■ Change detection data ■
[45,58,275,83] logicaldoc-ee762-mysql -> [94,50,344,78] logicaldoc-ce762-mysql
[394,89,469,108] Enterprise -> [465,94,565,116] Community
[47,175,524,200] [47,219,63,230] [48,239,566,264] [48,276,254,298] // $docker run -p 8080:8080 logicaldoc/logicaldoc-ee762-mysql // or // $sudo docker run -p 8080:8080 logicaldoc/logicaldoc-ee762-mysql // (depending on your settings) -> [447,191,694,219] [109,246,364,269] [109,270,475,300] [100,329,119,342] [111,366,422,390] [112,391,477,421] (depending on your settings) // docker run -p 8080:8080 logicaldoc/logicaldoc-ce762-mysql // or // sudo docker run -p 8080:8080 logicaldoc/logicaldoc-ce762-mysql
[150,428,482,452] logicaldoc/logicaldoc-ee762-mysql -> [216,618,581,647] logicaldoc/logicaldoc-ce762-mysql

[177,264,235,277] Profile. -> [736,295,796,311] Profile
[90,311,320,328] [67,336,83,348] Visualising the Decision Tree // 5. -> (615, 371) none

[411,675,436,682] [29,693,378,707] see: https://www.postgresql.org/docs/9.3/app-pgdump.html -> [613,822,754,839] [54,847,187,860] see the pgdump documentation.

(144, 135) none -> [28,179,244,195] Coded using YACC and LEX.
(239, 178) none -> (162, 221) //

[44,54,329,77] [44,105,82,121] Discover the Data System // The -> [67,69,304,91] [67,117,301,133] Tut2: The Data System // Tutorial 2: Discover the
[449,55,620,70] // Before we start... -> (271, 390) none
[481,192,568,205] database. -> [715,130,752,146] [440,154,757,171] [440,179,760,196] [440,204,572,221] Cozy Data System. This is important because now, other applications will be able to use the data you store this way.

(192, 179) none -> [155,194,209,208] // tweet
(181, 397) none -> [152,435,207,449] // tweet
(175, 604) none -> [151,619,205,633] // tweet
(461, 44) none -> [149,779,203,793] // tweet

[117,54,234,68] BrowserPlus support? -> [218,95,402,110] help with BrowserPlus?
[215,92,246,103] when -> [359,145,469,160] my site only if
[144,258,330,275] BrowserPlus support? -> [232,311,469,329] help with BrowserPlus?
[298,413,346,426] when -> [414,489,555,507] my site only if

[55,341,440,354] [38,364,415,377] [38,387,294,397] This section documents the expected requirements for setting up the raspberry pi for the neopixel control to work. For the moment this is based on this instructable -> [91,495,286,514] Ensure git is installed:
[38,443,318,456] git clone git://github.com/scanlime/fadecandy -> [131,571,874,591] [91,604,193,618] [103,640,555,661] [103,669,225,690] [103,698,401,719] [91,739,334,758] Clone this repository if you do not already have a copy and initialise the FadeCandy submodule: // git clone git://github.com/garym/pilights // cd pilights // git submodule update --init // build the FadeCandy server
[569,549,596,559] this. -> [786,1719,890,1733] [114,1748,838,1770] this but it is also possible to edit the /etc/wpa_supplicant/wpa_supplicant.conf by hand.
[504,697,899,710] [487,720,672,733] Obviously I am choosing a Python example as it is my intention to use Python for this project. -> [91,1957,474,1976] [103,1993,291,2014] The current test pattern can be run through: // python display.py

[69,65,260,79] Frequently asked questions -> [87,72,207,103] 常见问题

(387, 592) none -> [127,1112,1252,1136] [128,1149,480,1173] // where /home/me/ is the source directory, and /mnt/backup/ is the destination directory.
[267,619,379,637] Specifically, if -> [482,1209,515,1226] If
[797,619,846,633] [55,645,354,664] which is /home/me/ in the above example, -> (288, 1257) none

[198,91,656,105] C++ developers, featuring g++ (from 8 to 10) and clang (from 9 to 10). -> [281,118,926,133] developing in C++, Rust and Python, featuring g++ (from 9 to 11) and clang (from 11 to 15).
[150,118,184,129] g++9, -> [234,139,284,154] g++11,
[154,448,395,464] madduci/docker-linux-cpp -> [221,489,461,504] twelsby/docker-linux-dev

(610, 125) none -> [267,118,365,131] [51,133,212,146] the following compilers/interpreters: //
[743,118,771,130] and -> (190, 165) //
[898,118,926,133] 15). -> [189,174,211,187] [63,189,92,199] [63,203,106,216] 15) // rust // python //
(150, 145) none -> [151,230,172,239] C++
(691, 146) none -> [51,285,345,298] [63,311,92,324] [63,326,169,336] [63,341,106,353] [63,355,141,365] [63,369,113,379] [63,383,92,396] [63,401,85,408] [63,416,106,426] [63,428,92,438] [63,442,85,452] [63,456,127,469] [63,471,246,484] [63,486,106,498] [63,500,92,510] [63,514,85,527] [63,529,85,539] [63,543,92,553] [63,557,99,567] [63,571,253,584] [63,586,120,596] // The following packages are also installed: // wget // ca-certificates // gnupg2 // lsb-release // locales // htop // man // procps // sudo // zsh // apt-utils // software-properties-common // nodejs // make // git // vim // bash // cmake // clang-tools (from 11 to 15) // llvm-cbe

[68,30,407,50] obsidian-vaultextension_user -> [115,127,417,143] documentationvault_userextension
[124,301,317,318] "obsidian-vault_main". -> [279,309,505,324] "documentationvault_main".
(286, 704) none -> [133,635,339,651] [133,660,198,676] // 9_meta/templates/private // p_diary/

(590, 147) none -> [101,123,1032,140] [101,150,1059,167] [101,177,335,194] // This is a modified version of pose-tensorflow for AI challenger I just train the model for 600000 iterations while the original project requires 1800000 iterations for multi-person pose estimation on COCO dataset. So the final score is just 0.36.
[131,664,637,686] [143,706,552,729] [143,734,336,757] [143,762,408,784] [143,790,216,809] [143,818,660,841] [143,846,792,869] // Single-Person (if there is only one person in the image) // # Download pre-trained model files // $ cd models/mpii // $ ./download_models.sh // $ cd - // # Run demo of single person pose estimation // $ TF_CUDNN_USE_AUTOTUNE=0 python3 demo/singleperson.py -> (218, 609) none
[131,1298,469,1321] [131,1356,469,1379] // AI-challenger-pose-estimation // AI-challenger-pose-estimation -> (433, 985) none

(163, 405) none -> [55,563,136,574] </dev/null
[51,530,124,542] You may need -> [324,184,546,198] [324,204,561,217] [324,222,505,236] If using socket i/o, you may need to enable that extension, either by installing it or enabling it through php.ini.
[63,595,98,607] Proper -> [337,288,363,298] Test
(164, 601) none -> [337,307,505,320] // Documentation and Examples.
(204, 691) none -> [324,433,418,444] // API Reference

■ Exercise goal ■
Reproduce, exactly as they stand in the data above, the lines from the one that holds "(175, 604) none -> [151,619,205,633] // tweet" to the one that holds "[144,258,330,275] BrowserPlus support?", inclusive.

■ Output ■
(175, 604) none -> [151,619,205,633] // tweet
(461, 44) none -> [149,779,203,793] // tweet

[117,54,234,68] BrowserPlus support? -> [218,95,402,110] help with BrowserPlus?
[215,92,246,103] when -> [359,145,469,160] my site only if
[144,258,330,275] BrowserPlus support? -> [232,311,469,329] help with BrowserPlus?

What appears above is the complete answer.